- _What the task asks_: Exclude the pictures, and otherwise reproduce the data in full.

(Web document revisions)
────────────────────

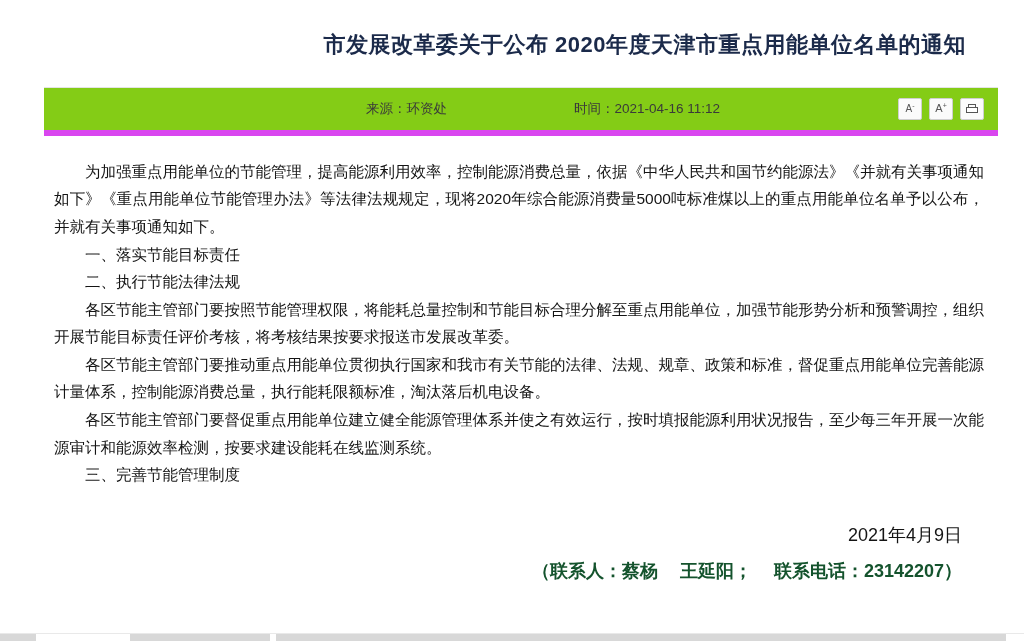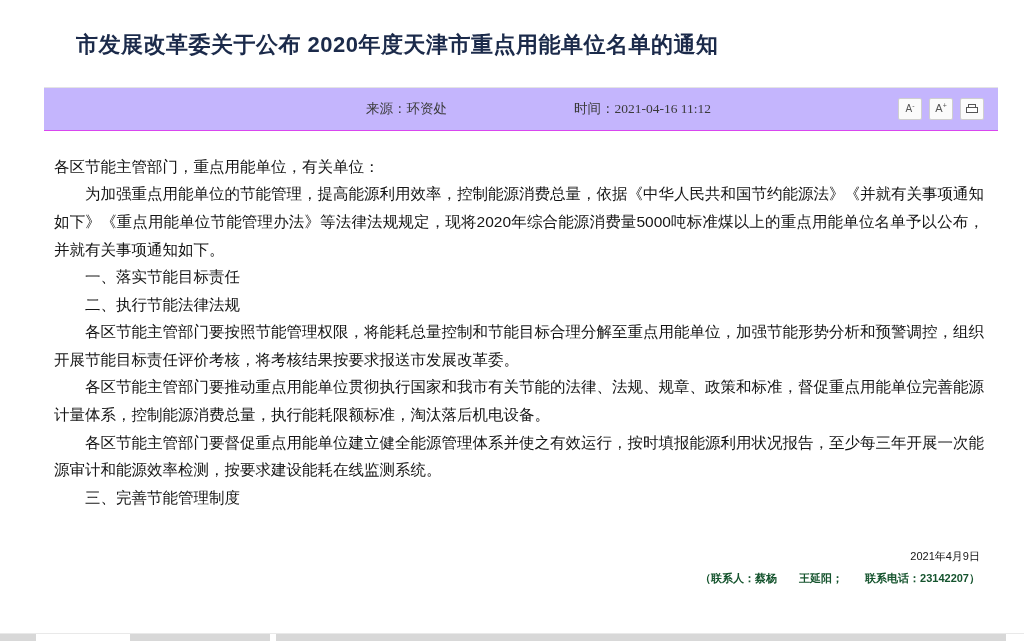--- a/index.html
+++ b/index.html
@@ -41,52 +41,51 @@
   .content {
     position: absolute;
     left: 36px;
     top: 0;
     width: 970px;
     height: 641px;
   }
 
   
   .doc-title {
-    text-align: left;
+    text-align: right;
     font-size: 22px;
     font-weight: bold;
     color: #1b2a4a;
     letter-spacing: 0.5px;
     padding: 30px 40px 26px 40px;
     line-height: 1.4;
   }
 
   
   .meta-bar {
     margin: 0 8px;
     height: 42px;
-    background: #c4b5fd;
+    background: #84cc16;
     border-top: 1px solid #e4e4e4;
-    border-bottom: 1px solid #d946ef;
+    border-bottom: 6px solid #d946ef;
     display: flex;
     align-items: center;
     position: relative;
     font-size: 13.5px;
     color: #3a3a3a;
   }
   .meta-source {
     position: absolute;
     left: 322px;
     white-space: nowrap;
   }
   .meta-time {
     position: absolute;
     left: 530px;
     white-space: nowrap;
-    font-family: Liberation Serif, serif;
   }
   .meta-tools {
     position: absolute;
     right: 14px;
     display: flex;
     gap: 7px;
     align-items: center;
   }
   .tool-btn {
     width: 22px;
@@ -143,24 +142,24 @@
     text-align: justify;
   }
   .body-text p {
     margin: 0;
   }
   .indent2 { text-indent: 2em; }
 
   
   .sign-block {
     position: absolute;
-    right: 26px;
+    right: 44px;
     bottom: 52px;
     text-align: right;
-    font-size: 11px;
+    font-size: 18px;
     line-height: 2.0;
     color: #141414;
   }
   .contact-line {
     font-weight: bold;
     color: #14532d;
   }
   .contact-line .gap { display: inline-block; width: 22px; }
 
   
@@ -207,21 +206,20 @@
           <span>A</span>
             <sup>+</sup>
         </div>
         <div class="tool-btn">
           <span class="printer"></span>
         </div>
       </div>
     </div>
 
     <div class="body-text">
-      <p>各区节能主管部门，重点用能单位，有关单位：</p>
       <p class="indent2">为加强重点用能单位的节能管理，提高能源利用效率，控制能源消费总量，依据《中华人民共和国节约能源法》《并就有关事项通知如下》《重点用能单位节能管理办法》等法律法规规定，现将2020年综合能源消费量5000吨标准煤以上的重点用能单位名单予以公布，并就有关事项通知如下。</p>
       <p class="indent2">一、落实节能目标责任</p>
       <p class="indent2">二、执行节能法律法规</p>
       <p class="indent2">各区节能主管部门要按照节能管理权限，将能耗总量控制和节能目标合理分解至重点用能单位，加强节能形势分析和预警调控，组织开展节能目标责任评价考核，将考核结果按要求报送市发展改革委。</p>
       <p class="indent2">各区节能主管部门要推动重点用能单位贯彻执行国家和我市有关节能的法律、法规、规章、政策和标准，督促重点用能单位完善能源计量体系，控制能源消费总量，执行能耗限额标准，淘汰落后机电设备。</p>
       <p class="indent2">各区节能主管部门要督促重点用能单位建立健全能源管理体系并使之有效运行，按时填报能源利用状况报告，至少每三年开展一次能源审计和能源效率检测，按要求建设能耗在线监测系统。</p>
       <p class="indent2">三、完善节能管理制度</p>
     </div>
 
     <div class="sign-block">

────────────────────

- _Task output_:
--- a/index.html
+++ b/index.html
@@ -41,52 +41,51 @@
   .content {
     position: absolute;
     left: 36px;
     top: 0;
     width: 970px;
     height: 641px;
   }
 
   
   .doc-title {
-    text-align: left;
+    text-align: right;
     font-size: 22px;
     font-weight: bold;
     color: #1b2a4a;
     letter-spacing: 0.5px;
     padding: 30px 40px 26px 40px;
     line-height: 1.4;
   }
 
   
   .meta-bar {
     margin: 0 8px;
     height: 42px;
-    background: #c4b5fd;
+    background: #84cc16;
     border-top: 1px solid #e4e4e4;
-    border-bottom: 1px solid #d946ef;
+    border-bottom: 6px solid #d946ef;
     display: flex;
     align-items: center;
     position: relative;
     font-size: 13.5px;
     color: #3a3a3a;
   }
   .meta-source {
     position: absolute;
     left: 322px;
     white-space: nowrap;
   }
   .meta-time {
     position: absolute;
     left: 530px;
     white-space: nowrap;
-    font-family: Liberation Serif, serif;
   }
   .meta-tools {
     position: absolute;
     right: 14px;
     display: flex;
     gap: 7px;
     align-items: center;
   }
   .tool-btn {
     width: 22px;
@@ -143,24 +142,24 @@
     text-align: justify;
   }
   .body-text p {
     margin: 0;
   }
   .indent2 { text-indent: 2em; }
 
   
   .sign-block {
     position: absolute;
-    right: 26px;
+    right: 44px;
     bottom: 52px;
     text-align: right;
-    font-size: 11px;
+    font-size: 18px;
     line-height: 2.0;
     color: #141414;
   }
   .contact-line {
     font-weight: bold;
     color: #14532d;
   }
   .contact-line .gap { display: inline-block; width: 22px; }
 
   
@@ -207,21 +206,20 @@
           <span>A</span>
             <sup>+</sup>
         </div>
         <div class="tool-btn">
           <span class="printer"></span>
         </div>
       </div>
     </div>
 
     <div class="body-text">
-      <p>各区节能主管部门，重点用能单位，有关单位：</p>
       <p class="indent2">为加强重点用能单位的节能管理，提高能源利用效率，控制能源消费总量，依据《中华人民共和国节约能源法》《并就有关事项通知如下》《重点用能单位节能管理办法》等法律法规规定，现将2020年综合能源消费量5000吨标准煤以上的重点用能单位名单予以公布，并就有关事项通知如下。</p>
       <p class="indent2">一、落实节能目标责任</p>
       <p class="indent2">二、执行节能法律法规</p>
       <p class="indent2">各区节能主管部门要按照节能管理权限，将能耗总量控制和节能目标合理分解至重点用能单位，加强节能形势分析和预警调控，组织开展节能目标责任评价考核，将考核结果按要求报送市发展改革委。</p>
       <p class="indent2">各区节能主管部门要推动重点用能单位贯彻执行国家和我市有关节能的法律、法规、规章、政策和标准，督促重点用能单位完善能源计量体系，控制能源消费总量，执行能耗限额标准，淘汰落后机电设备。</p>
       <p class="indent2">各区节能主管部门要督促重点用能单位建立健全能源管理体系并使之有效运行，按时填报能源利用状况报告，至少每三年开展一次能源审计和能源效率检测，按要求建设能耗在线监测系统。</p>
       <p class="indent2">三、完善节能管理制度</p>
     </div>
 
     <div class="sign-block">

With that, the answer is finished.